*WORK TO COMPLETE*
Every line below that has the string "align" adds one to the count. Give that count by itself.

*DATASET*

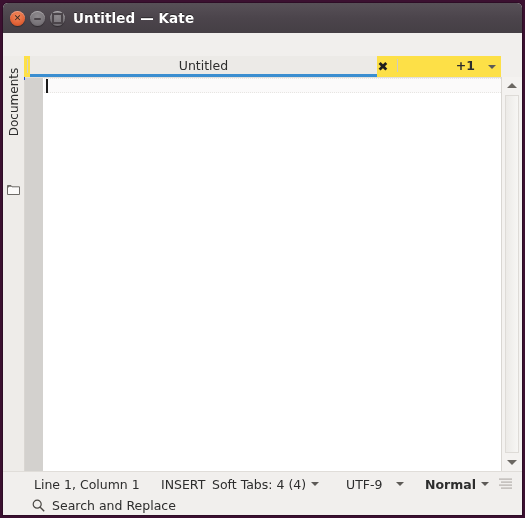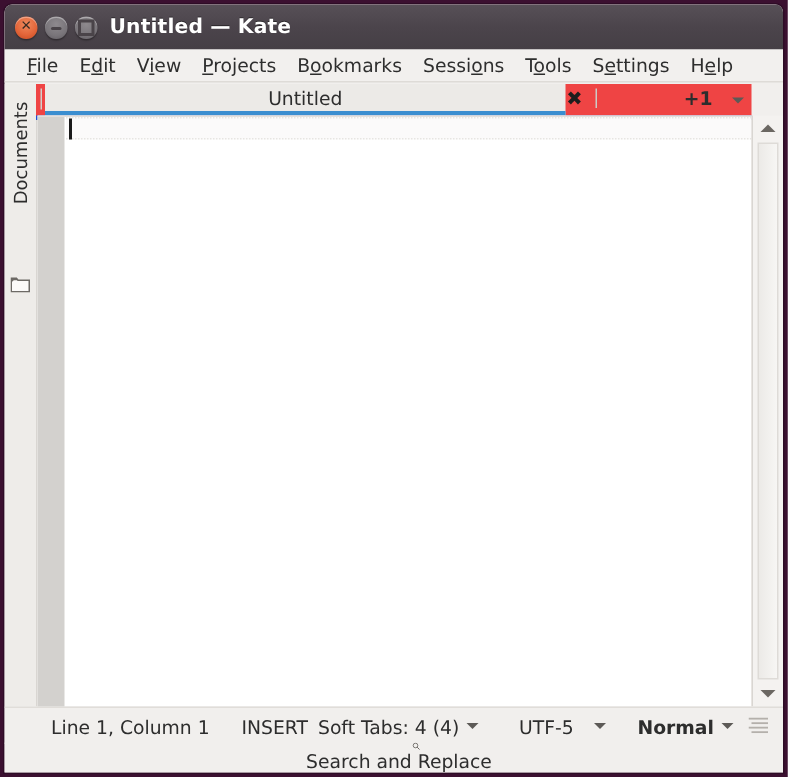--- a/index.html
+++ b/index.html
@@ -69,21 +69,21 @@
     font-size: 12.5px; color: #2e2e2e;
     padding: 2px 7px; white-space: nowrap;
     cursor: default;
   }
   .menu-item u { text-decoration: underline; text-underline-offset: 1px; }
 
   
   #tabbar {
     position: absolute; left: 21px; top: 53px;
     width: 477px; height: 21px;
-    background: #ef4444;
+    background: #fde047;
     border-bottom: 3px solid #1d4ed8;
   }
   #tab-sep-left {
     position:absolute; left:3px; top:3px; width:1px; height:14px; background:#d2cfcb;
   }
   #tab-untitled {
     position: absolute; left: 6px; top: 0;
     width: 347px; height: 21px;
     background: #eceae7;
   }
@@ -218,21 +218,21 @@
   #sb-mode-arrow { left: 478px; top: 10px; position:absolute;
     width:0;height:0;border-left:4px solid transparent;border-right:4px solid transparent;
     border-top:4px solid #5d5a57; }
   #sb-lines-icon { position:absolute; left:496px; top:6px; width:13px; height:11px; }
 
   
   #searchbar {
     position: absolute; left: 0; top: 492px;
     width: 519px; height: 20px;
     background: #f1efed;
-    display: flex; align-items: center; flex-direction: column;
+    display: flex; align-items: center;
   }
   #search-icon { margin-left: 29px; width:13px; height:13px; display:block; }
   #search-label {
     margin-left: 7px;
     font-size: 12.5px; color: #2d2d2d;
   }
 </style>
 </head>
 <body>
 
@@ -244,31 +244,20 @@
     </div>
     <div class="wbtn" id="btn-min">
       <i></i>
     </div>
     <div class="wbtn" id="btn-max">
       <i></i>
     </div>
     <div id="window-title">Untitled — Kate</div>
   </div>
 
-  <div id="menubar">
-    <div class="menu-item"><u>F</u>ile</div>
-    <div class="menu-item">E<u>d</u>it</div>
-    <div class="menu-item">V<u>i</u>ew</div>
-    <div class="menu-item"><u>P</u>rojects</div>
-    <div class="menu-item">B<u>o</u>okmarks</div>
-    <div class="menu-item">Sessi<u>o</u>ns</div>
-    <div class="menu-item">T<u>o</u>ols</div>
-    <div class="menu-item">S<u>e</u>ttings</div>
-    <div class="menu-item">H<u>e</u>lp</div>
-  </div>
 
   <div id="sidebar">
     <div id="sidebar-documents">Documents</div>
     <svg id="sidebar-folder-icon" viewBox="0 0 13 11">
       <path d="M0.5 1.5 L4 1.5 L5 2.8 L12.5 2.8 L12.5 10.5 L0.5 10.5 Z" fill="#fbfaf9" stroke="#6d6a66" stroke-width="1"></path>
       <path d="M0.5 1.5 L4 1.5 L5 2.8 L2.2 2.8 L0.5 4.4 Z" fill="#6d6a66"></path>
     </svg>
   </div>
 
   <div id="tabbar">
@@ -297,21 +286,21 @@
     <div class="scroll-arrow" id="vscroll-down">
       <span class="arr-down"></span>
     </div>
   </div>
 
   <div id="statusbar">
     <div class="sb-item" id="sb-position">Line 1, Column 1</div>
     <div class="sb-item" id="sb-insert">INSERT</div>
     <div class="sb-item" id="sb-tabs">Soft Tabs: 4 (4)</div>
     <div id="sb-tabs-arrow"></div>
-    <div class="sb-item" id="sb-encoding">UTF-5</div>
+    <div class="sb-item" id="sb-encoding">UTF-9</div>
     <div id="sb-encoding-arrow"></div>
     <div class="sb-item" id="sb-mode">Normal</div>
     <div id="sb-mode-arrow"></div>
     <svg id="sb-lines-icon" viewBox="0 0 13 11">
       <rect x="0" y="0.5" width="13" height="1.2" fill="#b4b0ab"></rect>
       <rect x="2" y="3.5" width="11" height="1.2" fill="#b4b0ab"></rect>
       <rect x="0" y="6.5" width="13" height="1.2" fill="#b4b0ab"></rect>
       <rect x="2" y="9.5" width="11" height="1.2" fill="#b4b0ab"></rect>
     </svg>
   </div>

*ANSWER TO THIS EXERCISE*
2